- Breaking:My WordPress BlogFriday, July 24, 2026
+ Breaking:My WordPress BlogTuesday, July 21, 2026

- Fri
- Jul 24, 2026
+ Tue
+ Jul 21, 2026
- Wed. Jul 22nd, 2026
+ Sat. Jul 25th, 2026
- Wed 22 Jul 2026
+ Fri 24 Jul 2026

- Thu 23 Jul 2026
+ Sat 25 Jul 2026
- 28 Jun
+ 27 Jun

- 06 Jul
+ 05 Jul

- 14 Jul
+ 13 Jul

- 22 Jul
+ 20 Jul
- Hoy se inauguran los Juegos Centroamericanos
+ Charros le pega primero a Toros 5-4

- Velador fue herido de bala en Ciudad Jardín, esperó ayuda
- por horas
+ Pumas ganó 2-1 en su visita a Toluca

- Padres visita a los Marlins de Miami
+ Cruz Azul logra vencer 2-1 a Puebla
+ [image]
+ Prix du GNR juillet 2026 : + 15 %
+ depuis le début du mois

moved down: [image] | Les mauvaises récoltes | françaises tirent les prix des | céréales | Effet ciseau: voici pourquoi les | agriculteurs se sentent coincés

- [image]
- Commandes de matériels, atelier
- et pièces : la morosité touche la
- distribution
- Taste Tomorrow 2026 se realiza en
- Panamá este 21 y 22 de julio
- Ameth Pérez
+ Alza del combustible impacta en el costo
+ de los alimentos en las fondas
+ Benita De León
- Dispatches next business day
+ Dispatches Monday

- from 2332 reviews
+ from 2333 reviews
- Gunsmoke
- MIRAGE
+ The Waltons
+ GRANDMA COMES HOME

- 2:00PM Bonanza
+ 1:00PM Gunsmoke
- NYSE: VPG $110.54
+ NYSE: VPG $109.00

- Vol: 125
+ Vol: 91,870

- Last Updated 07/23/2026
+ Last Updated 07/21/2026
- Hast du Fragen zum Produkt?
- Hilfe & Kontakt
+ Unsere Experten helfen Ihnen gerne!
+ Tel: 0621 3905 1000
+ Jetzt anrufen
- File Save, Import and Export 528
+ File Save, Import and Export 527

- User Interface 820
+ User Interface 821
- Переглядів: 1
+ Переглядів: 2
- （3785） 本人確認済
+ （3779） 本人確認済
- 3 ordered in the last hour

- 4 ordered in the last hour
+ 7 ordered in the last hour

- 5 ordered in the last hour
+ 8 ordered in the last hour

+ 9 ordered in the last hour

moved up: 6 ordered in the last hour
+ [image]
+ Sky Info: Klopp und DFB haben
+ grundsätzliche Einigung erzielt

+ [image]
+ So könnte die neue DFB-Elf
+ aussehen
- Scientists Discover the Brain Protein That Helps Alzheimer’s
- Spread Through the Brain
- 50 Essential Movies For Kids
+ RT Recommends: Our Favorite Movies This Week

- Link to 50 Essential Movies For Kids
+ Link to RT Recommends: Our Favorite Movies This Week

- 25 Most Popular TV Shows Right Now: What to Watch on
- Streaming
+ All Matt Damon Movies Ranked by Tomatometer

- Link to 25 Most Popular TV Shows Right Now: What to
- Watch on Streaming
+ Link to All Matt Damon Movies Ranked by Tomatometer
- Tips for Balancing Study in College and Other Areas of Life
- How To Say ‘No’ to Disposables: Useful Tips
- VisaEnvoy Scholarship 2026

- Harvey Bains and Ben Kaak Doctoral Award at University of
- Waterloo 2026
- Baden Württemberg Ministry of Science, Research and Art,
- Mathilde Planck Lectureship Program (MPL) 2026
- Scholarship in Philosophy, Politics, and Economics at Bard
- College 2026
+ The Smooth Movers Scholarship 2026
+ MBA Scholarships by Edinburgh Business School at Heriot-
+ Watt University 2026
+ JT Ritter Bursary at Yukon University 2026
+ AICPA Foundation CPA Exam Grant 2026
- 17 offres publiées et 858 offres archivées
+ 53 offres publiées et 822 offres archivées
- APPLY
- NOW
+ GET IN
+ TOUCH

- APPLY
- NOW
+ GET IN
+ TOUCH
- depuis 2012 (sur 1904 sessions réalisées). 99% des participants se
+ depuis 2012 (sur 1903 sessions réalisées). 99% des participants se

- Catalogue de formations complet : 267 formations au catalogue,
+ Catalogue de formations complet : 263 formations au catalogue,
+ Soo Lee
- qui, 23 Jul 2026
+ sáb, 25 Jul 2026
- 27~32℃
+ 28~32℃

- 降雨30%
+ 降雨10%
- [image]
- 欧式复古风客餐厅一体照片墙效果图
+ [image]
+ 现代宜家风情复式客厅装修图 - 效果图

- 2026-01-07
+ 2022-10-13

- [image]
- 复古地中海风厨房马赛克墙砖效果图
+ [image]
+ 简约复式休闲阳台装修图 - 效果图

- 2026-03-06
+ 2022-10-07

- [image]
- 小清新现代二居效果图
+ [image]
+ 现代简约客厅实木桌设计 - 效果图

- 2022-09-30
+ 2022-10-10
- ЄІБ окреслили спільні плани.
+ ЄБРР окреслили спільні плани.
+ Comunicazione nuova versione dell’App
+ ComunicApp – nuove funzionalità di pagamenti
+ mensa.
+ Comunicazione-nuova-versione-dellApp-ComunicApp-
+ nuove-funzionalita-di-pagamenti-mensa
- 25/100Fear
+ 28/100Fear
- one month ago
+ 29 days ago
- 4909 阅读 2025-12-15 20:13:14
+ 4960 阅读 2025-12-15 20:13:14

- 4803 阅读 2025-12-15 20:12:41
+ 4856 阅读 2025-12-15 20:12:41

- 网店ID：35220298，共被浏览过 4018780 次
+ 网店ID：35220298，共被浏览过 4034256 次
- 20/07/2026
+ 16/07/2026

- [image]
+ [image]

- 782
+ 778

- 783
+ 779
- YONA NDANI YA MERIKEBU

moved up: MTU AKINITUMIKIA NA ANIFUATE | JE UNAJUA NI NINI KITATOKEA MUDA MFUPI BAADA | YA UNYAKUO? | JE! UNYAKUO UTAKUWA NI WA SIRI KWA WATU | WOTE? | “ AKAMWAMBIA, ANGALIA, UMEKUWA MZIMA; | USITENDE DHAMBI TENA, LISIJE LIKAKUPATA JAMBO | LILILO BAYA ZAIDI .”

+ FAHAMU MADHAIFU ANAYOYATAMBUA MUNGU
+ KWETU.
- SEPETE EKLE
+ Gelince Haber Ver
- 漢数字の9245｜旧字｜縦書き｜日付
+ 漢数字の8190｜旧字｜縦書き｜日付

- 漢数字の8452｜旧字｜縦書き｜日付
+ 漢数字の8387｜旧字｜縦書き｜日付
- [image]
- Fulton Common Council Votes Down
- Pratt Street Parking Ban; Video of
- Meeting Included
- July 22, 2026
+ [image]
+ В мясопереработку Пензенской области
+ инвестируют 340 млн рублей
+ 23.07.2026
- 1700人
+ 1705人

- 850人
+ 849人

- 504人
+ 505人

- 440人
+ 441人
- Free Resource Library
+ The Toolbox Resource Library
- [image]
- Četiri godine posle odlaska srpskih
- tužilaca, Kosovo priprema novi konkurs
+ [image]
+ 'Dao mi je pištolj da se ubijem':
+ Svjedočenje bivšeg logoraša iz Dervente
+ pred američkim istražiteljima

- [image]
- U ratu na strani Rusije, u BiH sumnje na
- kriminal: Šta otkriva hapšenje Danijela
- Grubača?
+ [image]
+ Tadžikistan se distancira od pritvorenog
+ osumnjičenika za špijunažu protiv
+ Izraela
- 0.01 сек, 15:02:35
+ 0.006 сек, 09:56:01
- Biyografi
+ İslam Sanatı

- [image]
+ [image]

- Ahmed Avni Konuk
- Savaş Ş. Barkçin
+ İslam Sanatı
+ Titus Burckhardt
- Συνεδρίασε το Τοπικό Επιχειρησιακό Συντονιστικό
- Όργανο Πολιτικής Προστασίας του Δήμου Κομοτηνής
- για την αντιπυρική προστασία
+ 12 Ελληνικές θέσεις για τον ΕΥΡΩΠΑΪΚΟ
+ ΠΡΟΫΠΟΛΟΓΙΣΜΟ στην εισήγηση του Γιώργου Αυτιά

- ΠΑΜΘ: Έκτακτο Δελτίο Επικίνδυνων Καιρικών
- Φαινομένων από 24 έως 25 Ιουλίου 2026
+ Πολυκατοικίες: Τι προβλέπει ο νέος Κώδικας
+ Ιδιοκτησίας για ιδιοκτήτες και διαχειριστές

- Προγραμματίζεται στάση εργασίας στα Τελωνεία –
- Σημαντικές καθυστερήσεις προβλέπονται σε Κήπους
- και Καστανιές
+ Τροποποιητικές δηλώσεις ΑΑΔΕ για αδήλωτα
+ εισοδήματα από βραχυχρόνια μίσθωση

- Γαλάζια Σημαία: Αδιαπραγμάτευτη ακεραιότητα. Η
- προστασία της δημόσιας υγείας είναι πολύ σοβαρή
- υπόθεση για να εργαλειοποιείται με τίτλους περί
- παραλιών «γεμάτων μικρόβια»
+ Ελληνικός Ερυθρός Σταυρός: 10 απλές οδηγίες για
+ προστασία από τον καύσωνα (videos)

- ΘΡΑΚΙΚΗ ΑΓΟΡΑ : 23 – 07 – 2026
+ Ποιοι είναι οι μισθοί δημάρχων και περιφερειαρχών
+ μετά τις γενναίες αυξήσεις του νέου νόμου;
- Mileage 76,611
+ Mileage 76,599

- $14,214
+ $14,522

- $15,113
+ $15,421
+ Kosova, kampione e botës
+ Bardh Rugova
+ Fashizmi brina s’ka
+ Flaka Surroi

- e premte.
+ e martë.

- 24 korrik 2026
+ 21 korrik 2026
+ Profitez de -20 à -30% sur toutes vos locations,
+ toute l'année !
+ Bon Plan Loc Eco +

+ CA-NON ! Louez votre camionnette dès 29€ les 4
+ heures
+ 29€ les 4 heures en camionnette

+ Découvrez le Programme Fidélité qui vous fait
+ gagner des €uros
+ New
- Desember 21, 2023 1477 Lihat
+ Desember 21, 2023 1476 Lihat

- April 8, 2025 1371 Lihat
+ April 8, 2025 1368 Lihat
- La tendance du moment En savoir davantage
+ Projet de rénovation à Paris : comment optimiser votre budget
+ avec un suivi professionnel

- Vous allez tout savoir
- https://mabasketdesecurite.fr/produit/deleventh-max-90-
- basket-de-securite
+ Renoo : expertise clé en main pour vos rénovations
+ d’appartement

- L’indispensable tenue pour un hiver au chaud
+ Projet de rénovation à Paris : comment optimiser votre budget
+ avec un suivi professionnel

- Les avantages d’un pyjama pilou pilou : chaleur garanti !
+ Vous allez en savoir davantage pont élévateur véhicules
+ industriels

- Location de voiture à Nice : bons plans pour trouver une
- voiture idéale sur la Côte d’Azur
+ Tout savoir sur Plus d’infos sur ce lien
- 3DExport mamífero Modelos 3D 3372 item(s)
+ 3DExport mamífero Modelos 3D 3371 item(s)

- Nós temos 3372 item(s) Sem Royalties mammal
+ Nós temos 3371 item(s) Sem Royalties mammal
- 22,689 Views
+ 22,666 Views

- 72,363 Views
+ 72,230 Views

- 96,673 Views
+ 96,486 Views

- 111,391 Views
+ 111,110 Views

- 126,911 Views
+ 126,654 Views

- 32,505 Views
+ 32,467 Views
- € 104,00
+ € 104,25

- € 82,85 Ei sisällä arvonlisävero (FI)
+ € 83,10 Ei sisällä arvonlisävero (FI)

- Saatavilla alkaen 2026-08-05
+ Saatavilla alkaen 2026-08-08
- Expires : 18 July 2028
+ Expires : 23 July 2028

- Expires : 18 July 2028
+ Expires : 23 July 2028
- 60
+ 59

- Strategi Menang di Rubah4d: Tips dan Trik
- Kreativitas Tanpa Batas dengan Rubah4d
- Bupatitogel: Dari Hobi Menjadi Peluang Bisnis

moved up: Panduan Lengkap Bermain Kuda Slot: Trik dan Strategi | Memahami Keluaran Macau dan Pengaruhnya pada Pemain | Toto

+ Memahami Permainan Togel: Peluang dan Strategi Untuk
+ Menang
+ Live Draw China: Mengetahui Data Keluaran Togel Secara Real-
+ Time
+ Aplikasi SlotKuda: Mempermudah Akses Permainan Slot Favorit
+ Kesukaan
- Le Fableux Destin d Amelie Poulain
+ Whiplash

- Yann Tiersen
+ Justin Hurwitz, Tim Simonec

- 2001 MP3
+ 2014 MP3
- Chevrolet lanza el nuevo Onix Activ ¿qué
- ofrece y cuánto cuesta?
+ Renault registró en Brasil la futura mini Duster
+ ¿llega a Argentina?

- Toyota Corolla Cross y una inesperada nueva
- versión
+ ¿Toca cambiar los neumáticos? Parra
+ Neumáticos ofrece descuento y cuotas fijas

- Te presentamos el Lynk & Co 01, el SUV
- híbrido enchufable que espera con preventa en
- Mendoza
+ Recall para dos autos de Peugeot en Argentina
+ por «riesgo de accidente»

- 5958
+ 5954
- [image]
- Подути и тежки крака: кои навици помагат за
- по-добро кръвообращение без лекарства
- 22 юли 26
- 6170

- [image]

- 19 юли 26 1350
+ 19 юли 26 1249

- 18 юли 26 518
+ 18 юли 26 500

#### WORK ITEM:
Lines from the start of the entries through the one containing "a Toros 5-4" are to be set down again exactly, both ends included.

#### EXERCISE ANSWER:
- Breaking:My WordPress BlogFriday, July 24, 2026
+ Breaking:My WordPress BlogTuesday, July 21, 2026

- Fri
- Jul 24, 2026
+ Tue
+ Jul 21, 2026
- Wed. Jul 22nd, 2026
+ Sat. Jul 25th, 2026
- Wed 22 Jul 2026
+ Fri 24 Jul 2026

- Thu 23 Jul 2026
+ Sat 25 Jul 2026
- 28 Jun
+ 27 Jun

- 06 Jul
+ 05 Jul

- 14 Jul
+ 13 Jul

- 22 Jul
+ 20 Jul
- Hoy se inauguran los Juegos Centroamericanos
+ Charros le pega primero a Toros 5-4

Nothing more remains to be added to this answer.